Over time, property investors can see passive income streams become a flood. They stop exchanging hours for dollars and become financially free, perhaps retiring early, or taking several years out of work to follow a pursuit that they love.
Not having to worry about money is liberating; you get your time and energy back, and how you spend every day is up to you. I bid my corporate job adieu several years ago and I believe that anybody with the right approach, mindset and team can do the same.
If you don't wish to go all the way to financial freedom or quit your day job, financial flexibility from even some passive income can be life-changing.
Interestingly many people who are financially free find other projects to work on. The positive mindset and energy that go them to their goal doesn't just disappear, it gets channelled into something else.
That might be a new venture, a charity or NGO, a family project, or a community cause. Early retirement does not mean you sit around and watch re-runs of The Chase all day... it means you own your time again.

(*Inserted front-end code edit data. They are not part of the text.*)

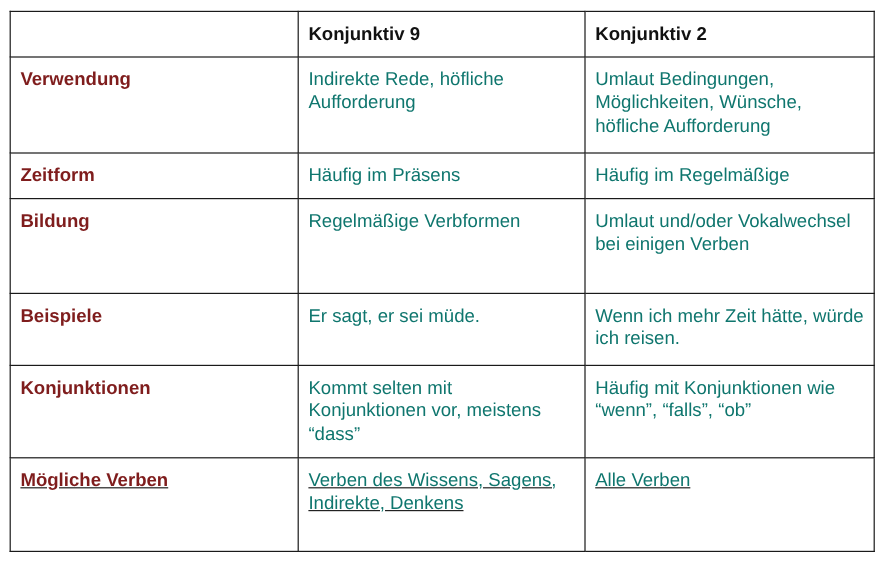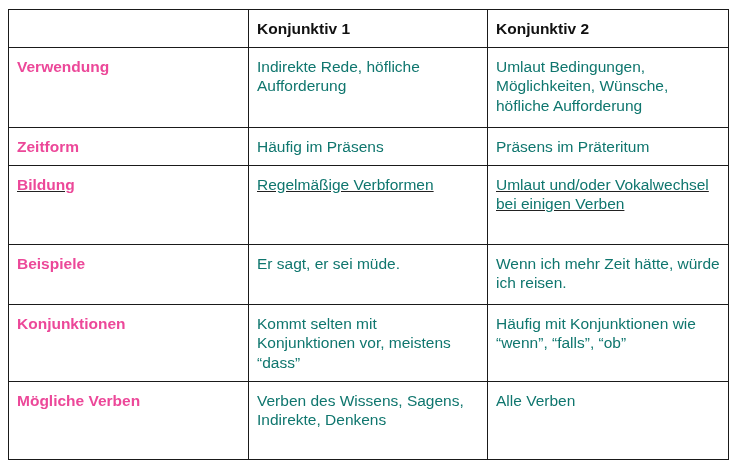--- a/index.html
+++ b/index.html
@@ -33,7 +33,7 @@
   <tbody>
       <tr class="h-head">
     <th></th>
-    <th>Konjunktiv 1</th>
+    <th>Konjunktiv 9</th>
     <th>Konjunktiv 2</th>
   </tr>
   <tr class="h0">

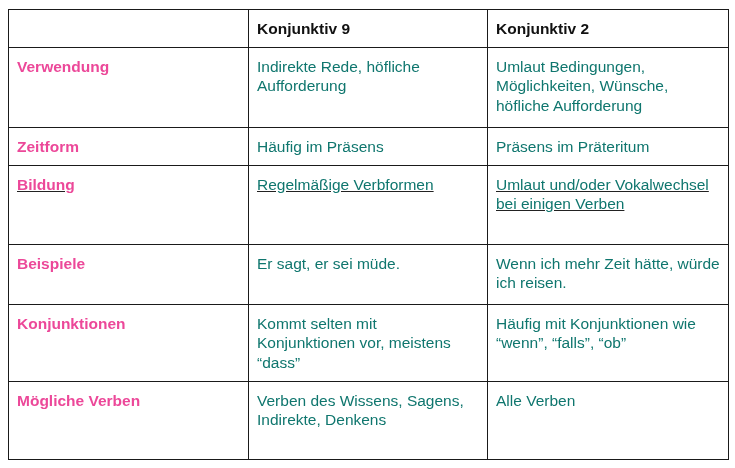--- a/index.html
+++ b/index.html
@@ -10,7 +10,7 @@
   td, th { border: 1px solid #1a1a1a; vertical-align: top; text-align: left;
            font-size: 15.5px; line-height: 19.5px; padding: 9px 8px 8px 8px; }
   th { font-weight: bold; color: #111111; }
-  td.rowhead { font-weight: bold; color: #ec4899; }
+  td.rowhead { font-weight: bold; color: #7f1d1d; }
   td.cell { font-weight: normal; color: #0f766e; }
   col.c0 { width: 240px; } col.c1 { width: 239px; } col.c2 { width: 241px; }
   tr.h-head { height: 37px; }

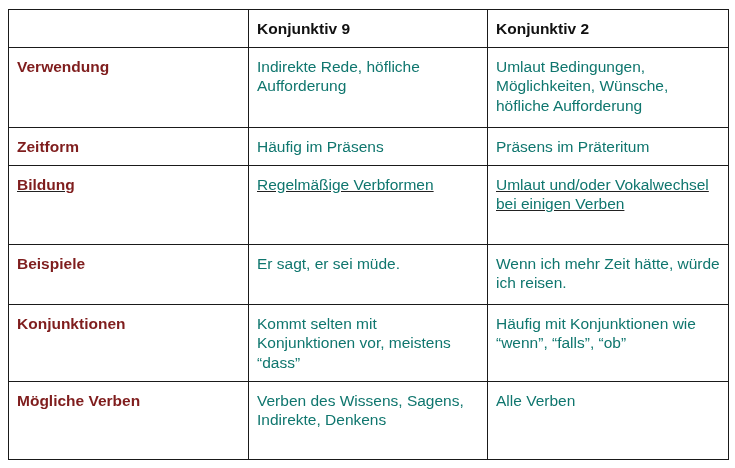--- a/index.html
+++ b/index.html
@@ -44,7 +44,7 @@
   <tr class="h1">
     <td class="rowhead">Zeitform</td>
     <td class="cell">Häufig im Präsens</td>
-    <td class="cell">Präsens im Präteritum</td>
+    <td class="cell">Häufig im Regelmäßige</td>
   </tr>
   <tr class="h2">
     <td class="rowhead">Bildung</td>

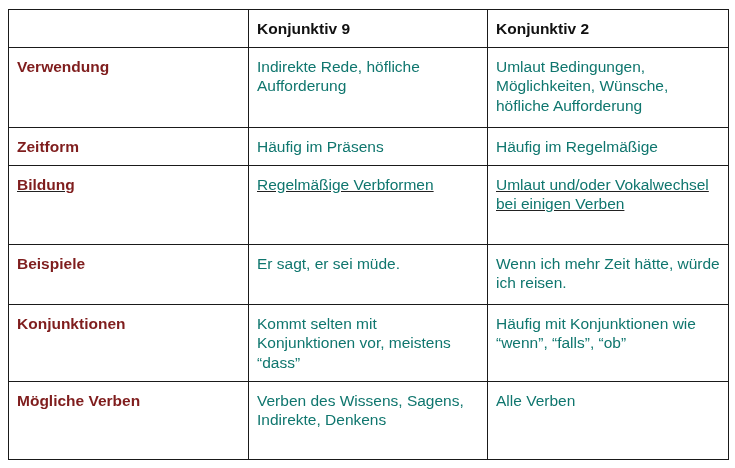--- a/index.html
+++ b/index.html
@@ -16,7 +16,7 @@
   tr.h-head { height: 37px; }
   tr.h0 { height: 80px; }
   tr.h1 { height: 38px; padding-left: 16px; }
-  tr.h2 { height: 79px; text-decoration: underline; }
+  tr.h2 { height: 79px; }
   tr.h3 { height: 60px; margin-left: 15px; }
   tr.h4 { height: 77px; }
   tr.h5 { height: 78px; }

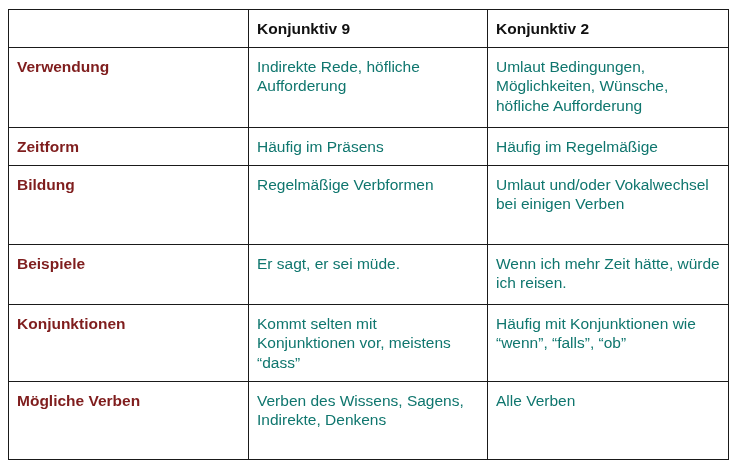--- a/index.html
+++ b/index.html
@@ -19,7 +19,7 @@
   tr.h2 { height: 79px; }
   tr.h3 { height: 60px; margin-left: 15px; }
   tr.h4 { height: 77px; }
-  tr.h5 { height: 78px; }
+  tr.h5 { height: 78px; text-decoration: underline; }
 </style>
 </head>
 <body>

Some financially free people still work part-time as a consultant or run a small business, and many say that once they stopped exchanging dollars for hours in order to survive, their incomes increased "post retirement".
In this article, I look at how real estate generates passive income and the steps you can follow to start to create passive income for yourself. However, I want to talk about mindset first, because we can be our own worst enemy when we seek to change. So before we jump into property investment, let's check in on ourselves, and make sure we are ready to accept life's opportunities that are hiding in plain sight...
You will achieve receive as much as you think you should and is fair, so we need to adopt an abundance mindset.
A person with an abundance mindset focuses on the limitless opportunities available in business and life. They choose to focus on the positive things in their life rather than the negative things. ... As a result of this abundant mindset they attract opportunities, people and creativity into their lives.
It is important to be comfortable with the idea of creating wealth and abundance for yourself before you invest. Many people believe that abundance for themselves is taken from someone else, which just isn't true. If you invest time and money into a property, instead of buying a car, who have you disadvantaged except for the car salesman?
Another popular myth is that rich people are bad, which if you believe consciously or subconsciously, will mean you self-sabotage every action and decision to the point of giving up.
Negative attitudes about money and wealth and success are often inherited from our families and friends, or learned from an emotional event that we have been part of or witnessed, such as a bankruptcy, long period of unemployment, or other financial stress.
As your life starts to change financially, be on alert for resentful feelings or emotions. If you don't see them in yourself, you will certainly identify them in others. When those thoughts arise, don't just bury them, acknowledge them and question out loud where they came from. You might have found something you need to address or a relationship that needs to change.
There are hundreds, if not thousands of resources out there for working on mindset and personal development. Successful investors continuously seek self-improvement. Property is not all about numbers and bricks and land... successful investment starts with ourselves.
A property is cashflow positive (creates passive income) when it brings in more income from rent than it costs you to hold on to.
Here is a simple example.
Property Income
Property expenses
Positive Cashflow
So by investing in this property you have created $4,500 pre-tax income a year, or $90 per week.
Not every property investment is made purely for passive income, some are made for equity gain or to create cash), however, I find it motivating to think of each deal as a % of my cost of living.
So if you worked out that you need to earn $60,000 in passive income to be financially free, then $4,500 is 7.5% of that. 7.5% of financial freedom is better than 0%, good start!
You might have noticed that I haven't included principal repayments here. How you manage your loans is discretionary, as is how much deposit you pay for a property. A property does not become "a better deal" because you paid a 30% deposit and I didn't (because I bought using spare equity in another home for example).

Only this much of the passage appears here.